Installation

Pip

You can simply install newspaper4k with pip:

pip install newspaper4k

Best practice is to use a virtual environment, such as virtualenv:

virtualenv venv
source venv/bin/activate
pip install newspaper4k

Latest version from Github

If you want to install the latest version from Github, you can do so:

pip install git+https://github.com/AndyTheFactory/newspaper4k.git

Requirements

newspaper4k requires Python 3.8 and above to run. It was not tested on lower versions.
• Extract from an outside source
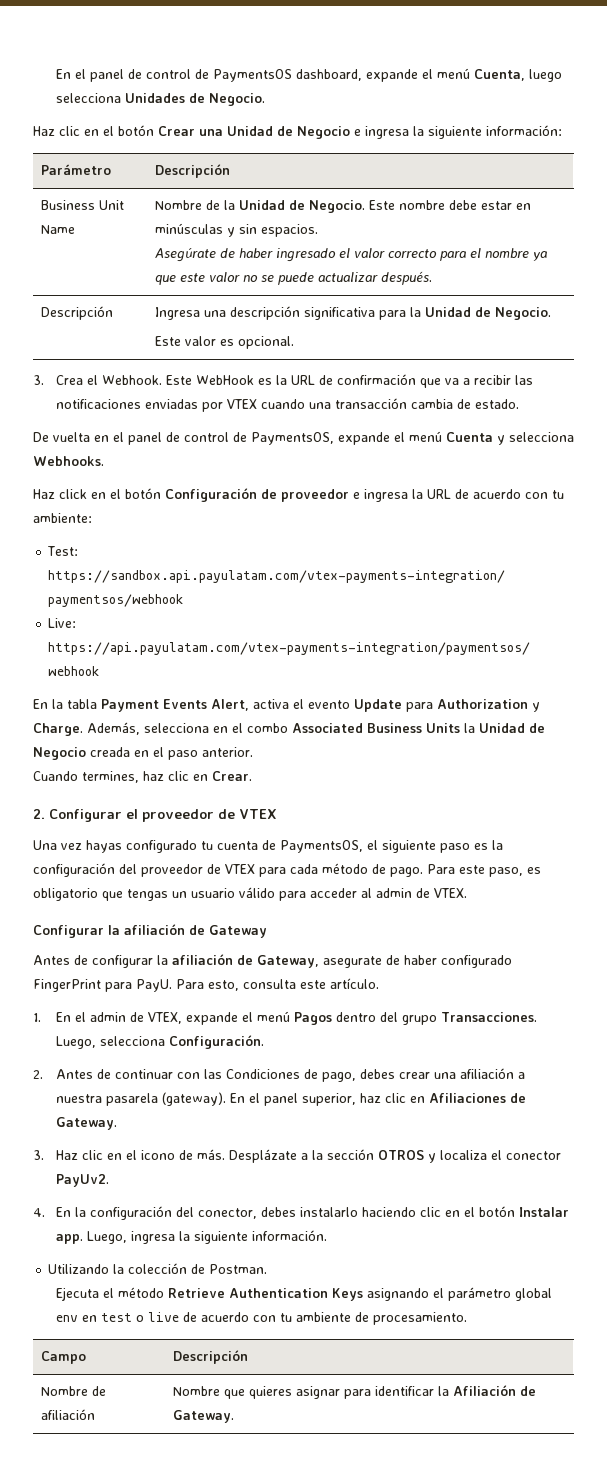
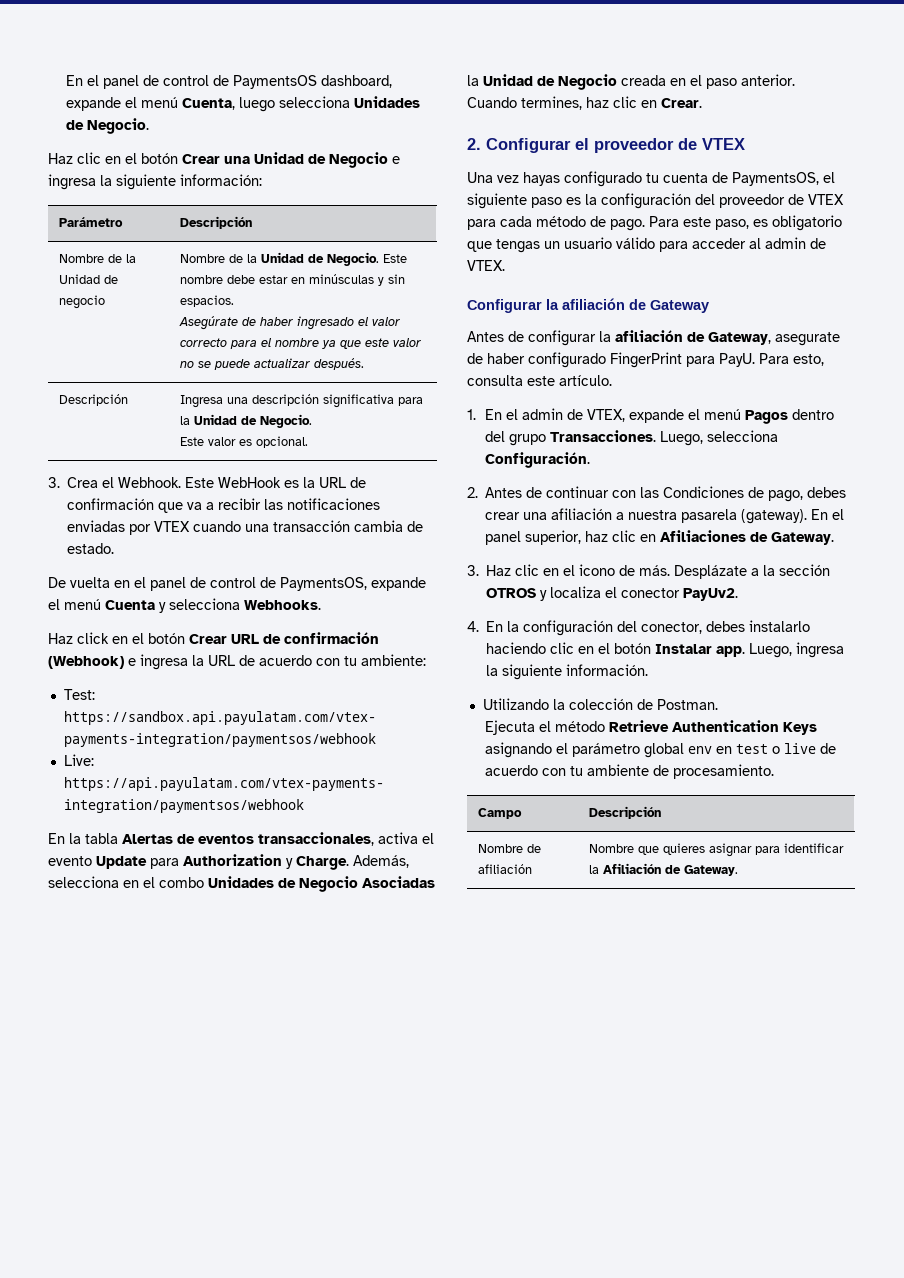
[41,200,125,210] [41,225,76,234] Business Unit Name -> [59,254,137,263] [59,274,119,284] [59,295,106,309] Nombre de la Unidad de negocio
[165,488,349,502] Configuración de proveedor -> [189,632,379,644] [48,656,124,669] Crear URL de confirmación (Webhook)
[101,699,249,712] Payment Events Alert, -> [122,832,374,846] Alertas de eventos transaccionales,
[292,723,460,733] Associated Business Units -> [208,876,435,892] Unidades de Negocio Asociadas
The newspaper4k package has the following dependencies:

  • beautifulsoup4

  • Pillow

  • PyYAML

  • lxml[html_clean]

  • Pillow

  • PyYAML

  • lxml[html_clean]

  • nltk

  • requests

  • feedparser

  • feedparser

  • tldextract

  • python-dateutil

  • typing-extensions

  • brotli

Additionally, for extended language support, you may need to install the following:

  • Chinese: jieba

  • Thai: pythainlp

  • Japanese: tinysegmenter

  • Bengali, Hindi, Nepali, Tamil: indic-nlp-library

Other optional dependencies include: - Cloudflare-protected sites: cloudscraper - Google News API: gnews

To install with specific optional dependencies, you can use extras in pip. For example, to install with Chinese and Thai support:

pip install newspaper4k[zh,th]

To install cloudscraper for Cloudflare support:

pip install newspaper4k[cloudflare]

To install all optional dependencies:

pip install newspaper4k[all]

Usage

The fastest way to get started is to import the newspaper module and to call the article function:

import newspaper
a = newspaper.article('https://edition.cnn.com/2023/11/08/china/china-blizzard-disruption-intl-hnk/index.html')
print(a.title)

The article function creates an Article object, downloads the article and parses it. The Article object has several attributes, such as title, authors, text and top_image.

The same can be achieved by using the following code:

import newspaper
a = newspaper.article('https://edition.cnn.com/2023/11/08/china/china-blizzard-disruption-intl-hnk/index.html')
a.download()
a.parse()
print(a.title)